Scientists at the University of Illinois have published the results of their studies to evaluate microscopy techniques employed to analyze the structure and shape of pollen grains.

University of Illinois researchers (from left) Glenn Fried, Luke Mander, Surangi W. Punyasena and Mayandi Sivaguru

Classification or taxonomy of flora is largely dependent on the study of pollen morphology. Conventional methods in use to study the image of pollen grains are reflected and transmitted light techniques. But they have their limitations and do not provide an image good enough for conclusive analysis. Reflected light method for instance provides a good image of the pollen shape but fails to provide a fine surface texture resolution.
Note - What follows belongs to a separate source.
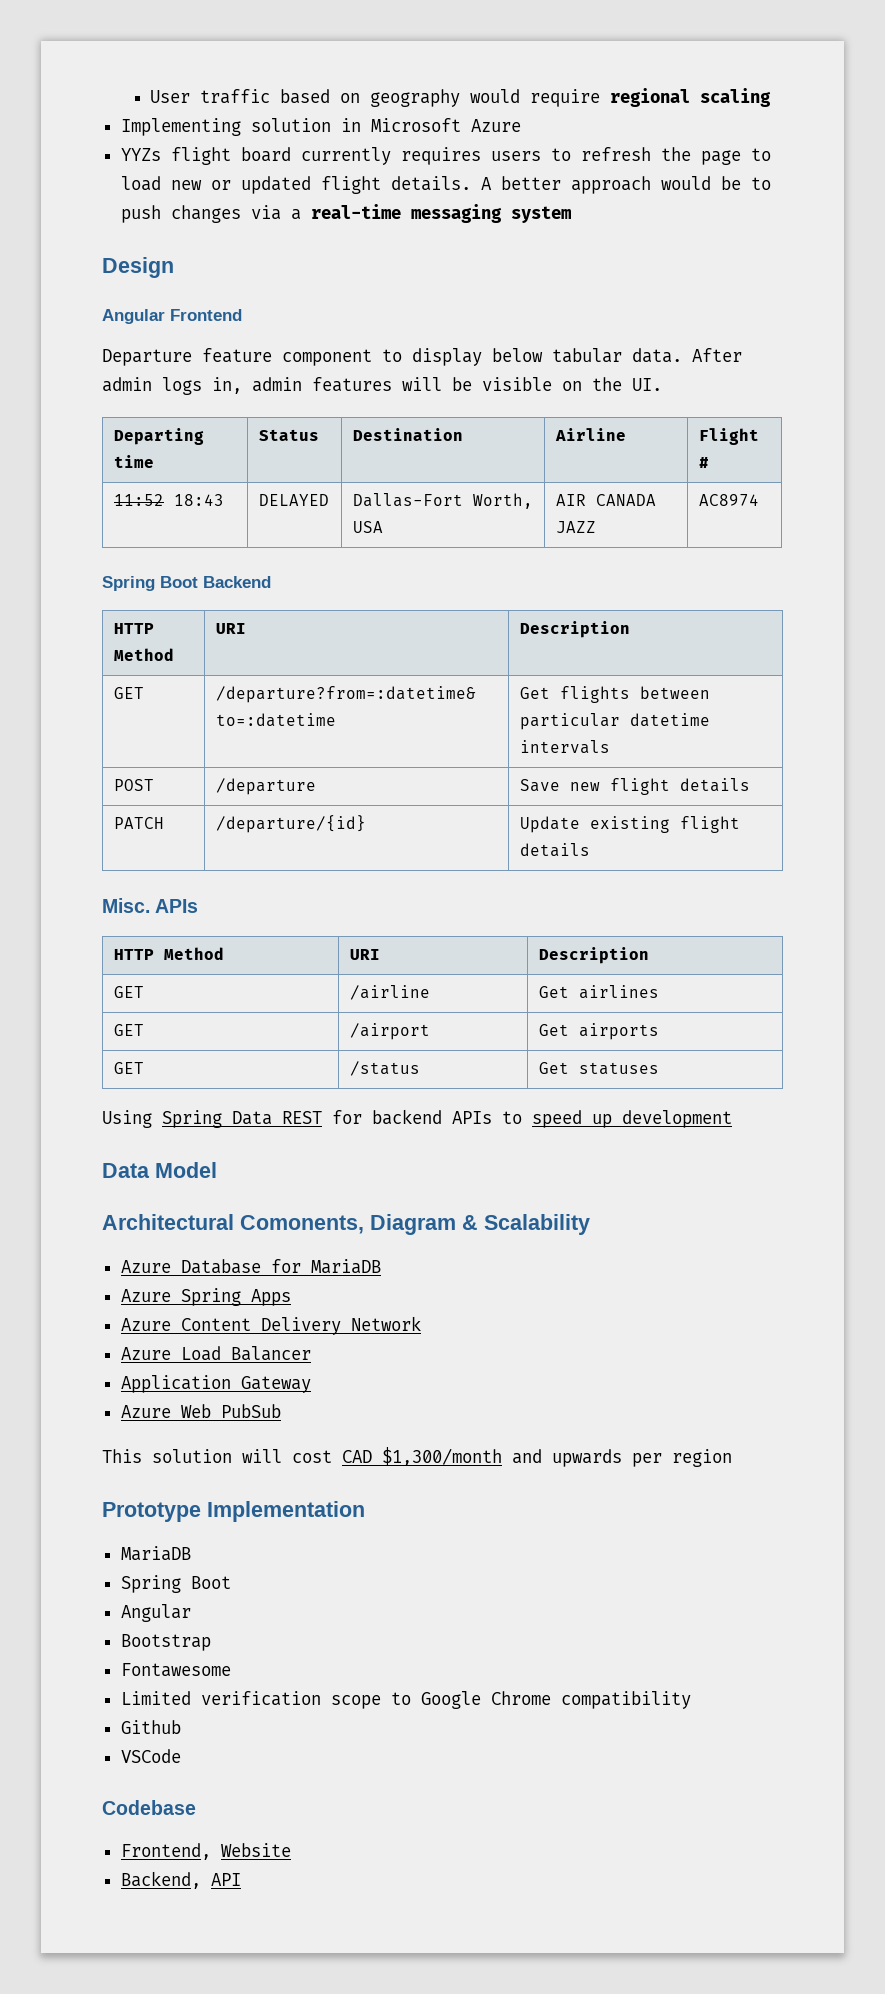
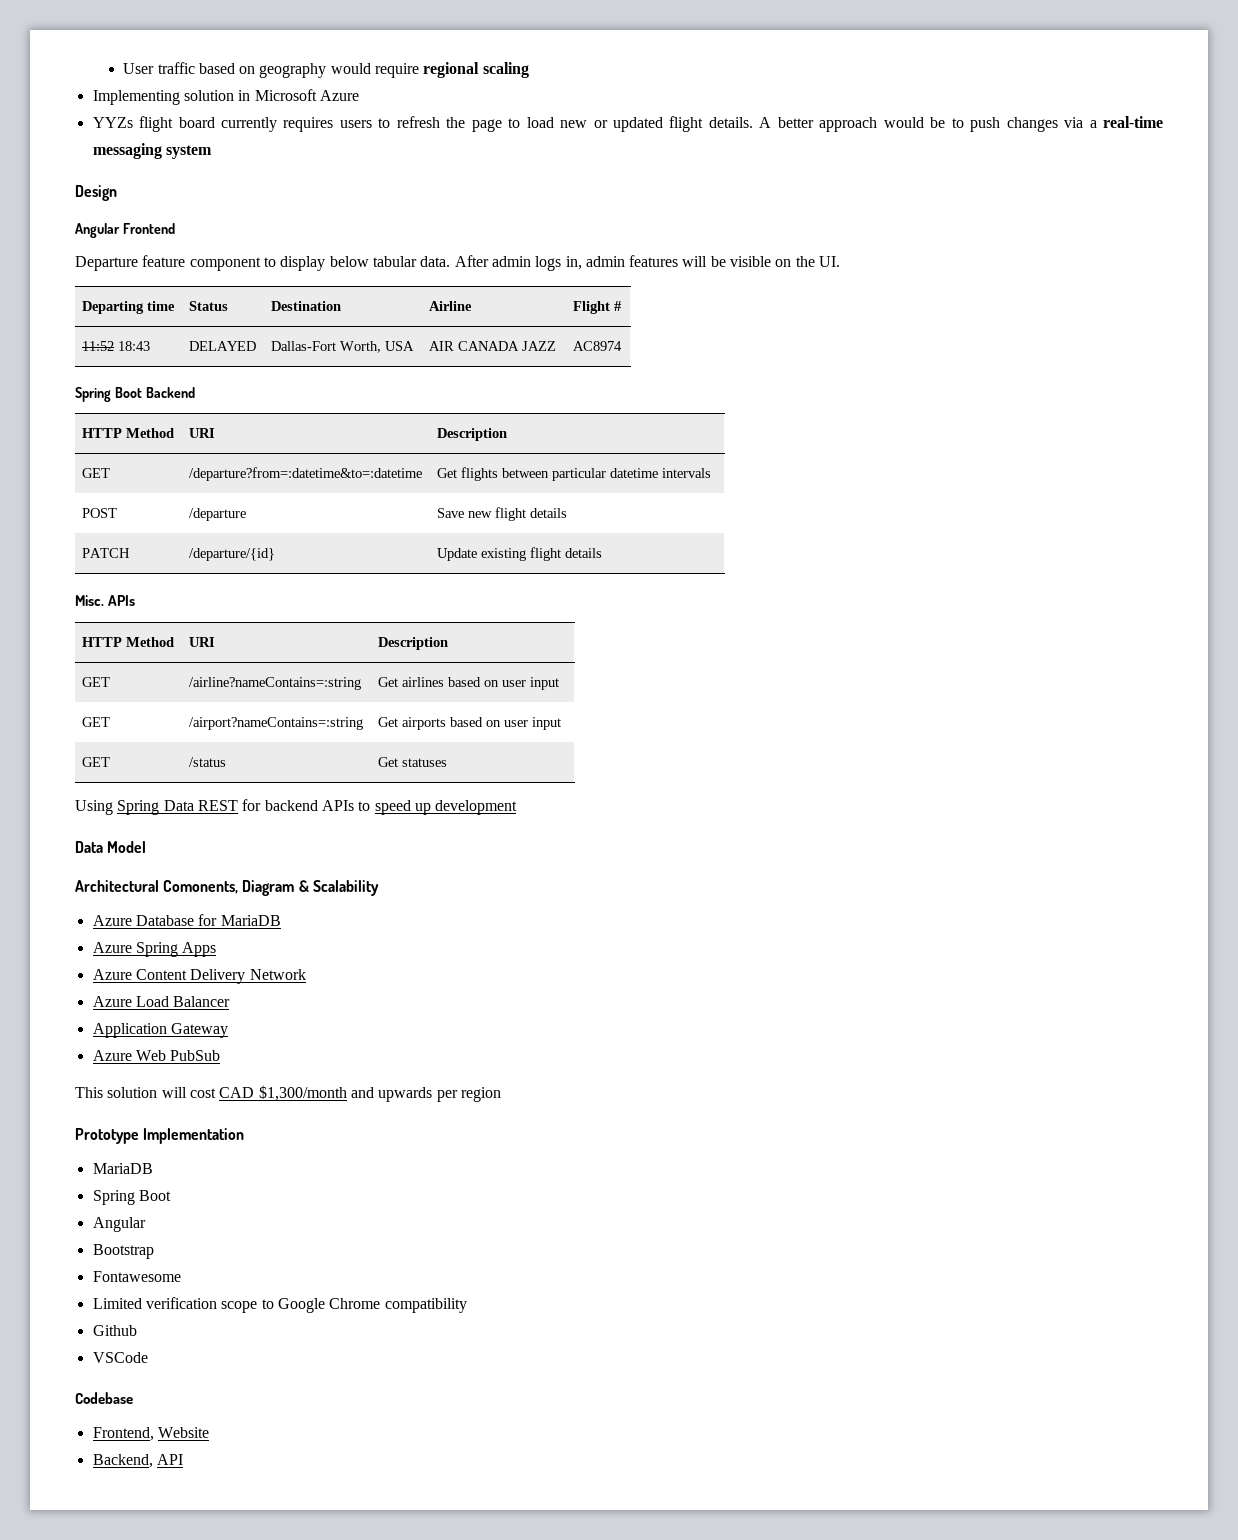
[349,985,430,1000] /airline -> [188,677,361,690] /airline?nameContains=:string
[113,1024,144,1036] [349,1023,430,1040] // GET | /airport -> [447,677,559,690] [81,717,110,727] [188,717,363,730] based on user input // GET | /airport?nameContains=:string
(659, 1031) none -> [449,717,561,730] based on user input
Transmitted light technique does not provide a good image of the shape but can provide fine texture resolution. The research team led by Mayandi Sivaguru and Surangi Punyasena at the Institute of Genomic Biology used three samples of pollen grains of differing texture and grain size to compare the imaging results from the various microscopy methods available. They found that the effective technique was a combination of both reflective and transmitted light imaging.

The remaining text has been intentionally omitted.